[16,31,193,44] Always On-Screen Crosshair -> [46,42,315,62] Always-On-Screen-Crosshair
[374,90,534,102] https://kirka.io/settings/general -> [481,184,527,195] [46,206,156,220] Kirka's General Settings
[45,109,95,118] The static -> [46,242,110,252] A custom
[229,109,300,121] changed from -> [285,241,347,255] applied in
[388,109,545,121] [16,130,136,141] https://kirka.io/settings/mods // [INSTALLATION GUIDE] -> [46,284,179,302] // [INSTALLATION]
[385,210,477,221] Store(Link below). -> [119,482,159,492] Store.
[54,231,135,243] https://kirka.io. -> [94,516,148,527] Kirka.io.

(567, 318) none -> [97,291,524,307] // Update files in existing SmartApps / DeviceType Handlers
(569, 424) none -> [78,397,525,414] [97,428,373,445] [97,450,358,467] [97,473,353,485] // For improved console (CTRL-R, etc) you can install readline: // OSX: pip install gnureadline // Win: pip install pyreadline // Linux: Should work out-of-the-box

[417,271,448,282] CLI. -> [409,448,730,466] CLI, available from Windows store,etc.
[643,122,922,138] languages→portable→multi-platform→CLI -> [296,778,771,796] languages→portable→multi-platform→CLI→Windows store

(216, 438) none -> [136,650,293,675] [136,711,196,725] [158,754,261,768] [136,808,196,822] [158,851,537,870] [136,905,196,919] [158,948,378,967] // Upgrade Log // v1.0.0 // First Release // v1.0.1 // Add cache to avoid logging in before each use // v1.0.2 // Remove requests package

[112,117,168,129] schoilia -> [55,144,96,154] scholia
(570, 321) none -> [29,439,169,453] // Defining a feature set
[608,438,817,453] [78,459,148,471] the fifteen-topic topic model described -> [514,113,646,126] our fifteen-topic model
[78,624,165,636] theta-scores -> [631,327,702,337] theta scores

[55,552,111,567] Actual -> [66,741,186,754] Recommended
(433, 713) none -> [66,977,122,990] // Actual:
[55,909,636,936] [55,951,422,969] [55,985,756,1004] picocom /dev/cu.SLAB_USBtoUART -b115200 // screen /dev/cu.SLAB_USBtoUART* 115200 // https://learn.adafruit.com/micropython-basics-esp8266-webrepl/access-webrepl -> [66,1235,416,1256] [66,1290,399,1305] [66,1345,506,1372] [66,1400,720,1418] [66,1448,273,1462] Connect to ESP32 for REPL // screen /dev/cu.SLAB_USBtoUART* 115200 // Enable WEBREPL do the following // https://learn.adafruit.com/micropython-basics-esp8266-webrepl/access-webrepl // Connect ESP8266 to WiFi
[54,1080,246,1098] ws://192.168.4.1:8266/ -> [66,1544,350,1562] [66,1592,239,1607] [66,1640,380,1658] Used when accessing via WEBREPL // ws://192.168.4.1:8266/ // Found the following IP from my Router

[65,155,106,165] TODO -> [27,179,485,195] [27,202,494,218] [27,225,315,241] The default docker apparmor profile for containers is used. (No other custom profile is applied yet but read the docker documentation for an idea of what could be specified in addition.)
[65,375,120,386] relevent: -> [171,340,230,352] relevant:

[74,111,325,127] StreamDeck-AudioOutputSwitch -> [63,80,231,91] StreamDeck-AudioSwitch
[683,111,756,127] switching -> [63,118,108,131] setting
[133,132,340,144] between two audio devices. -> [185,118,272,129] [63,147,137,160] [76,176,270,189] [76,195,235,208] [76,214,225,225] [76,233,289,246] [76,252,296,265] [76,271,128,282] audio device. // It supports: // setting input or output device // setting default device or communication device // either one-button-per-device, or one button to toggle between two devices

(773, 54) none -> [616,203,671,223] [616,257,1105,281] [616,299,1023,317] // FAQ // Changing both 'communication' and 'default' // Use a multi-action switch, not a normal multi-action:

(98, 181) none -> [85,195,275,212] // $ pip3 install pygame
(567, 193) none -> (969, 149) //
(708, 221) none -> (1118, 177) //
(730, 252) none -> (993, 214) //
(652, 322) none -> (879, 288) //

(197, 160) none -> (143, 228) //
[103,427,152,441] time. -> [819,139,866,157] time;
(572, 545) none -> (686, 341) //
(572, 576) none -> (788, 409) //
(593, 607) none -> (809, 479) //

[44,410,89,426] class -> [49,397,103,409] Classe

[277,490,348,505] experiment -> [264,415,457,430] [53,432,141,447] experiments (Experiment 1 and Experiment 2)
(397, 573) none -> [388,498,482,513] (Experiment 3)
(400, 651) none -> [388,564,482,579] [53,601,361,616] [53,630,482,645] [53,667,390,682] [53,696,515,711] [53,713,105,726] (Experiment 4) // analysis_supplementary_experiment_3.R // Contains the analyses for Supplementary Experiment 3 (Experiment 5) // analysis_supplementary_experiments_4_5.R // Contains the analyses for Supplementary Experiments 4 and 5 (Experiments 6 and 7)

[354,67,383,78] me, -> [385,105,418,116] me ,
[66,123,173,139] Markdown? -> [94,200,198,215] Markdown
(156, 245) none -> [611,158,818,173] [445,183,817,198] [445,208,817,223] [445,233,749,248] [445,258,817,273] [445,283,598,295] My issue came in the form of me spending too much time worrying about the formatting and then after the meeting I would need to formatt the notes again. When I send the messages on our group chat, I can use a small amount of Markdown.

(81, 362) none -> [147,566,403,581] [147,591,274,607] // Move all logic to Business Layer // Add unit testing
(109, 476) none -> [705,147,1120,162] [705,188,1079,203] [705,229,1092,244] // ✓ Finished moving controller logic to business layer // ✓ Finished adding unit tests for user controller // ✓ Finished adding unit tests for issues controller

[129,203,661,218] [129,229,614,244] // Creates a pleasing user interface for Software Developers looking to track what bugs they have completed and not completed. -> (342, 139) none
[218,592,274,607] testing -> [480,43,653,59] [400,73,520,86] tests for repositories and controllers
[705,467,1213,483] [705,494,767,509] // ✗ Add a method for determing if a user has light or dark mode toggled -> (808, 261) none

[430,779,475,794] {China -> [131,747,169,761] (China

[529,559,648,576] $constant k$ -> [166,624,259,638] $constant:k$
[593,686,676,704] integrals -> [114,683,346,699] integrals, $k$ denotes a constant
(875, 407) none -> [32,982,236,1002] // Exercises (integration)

+++

- Problem to solve -
The reply should consist solely of the lines above from the one that has "[54,231,135,243] https://kirka.io. ->" through the one that has "(567, 318) none", reproduced exactly.

- Answer box -
[54,231,135,243] https://kirka.io. -> [94,516,148,527] Kirka.io.

(567, 318) none -> [97,291,524,307] // Update files in existing SmartApps / DeviceType Handlers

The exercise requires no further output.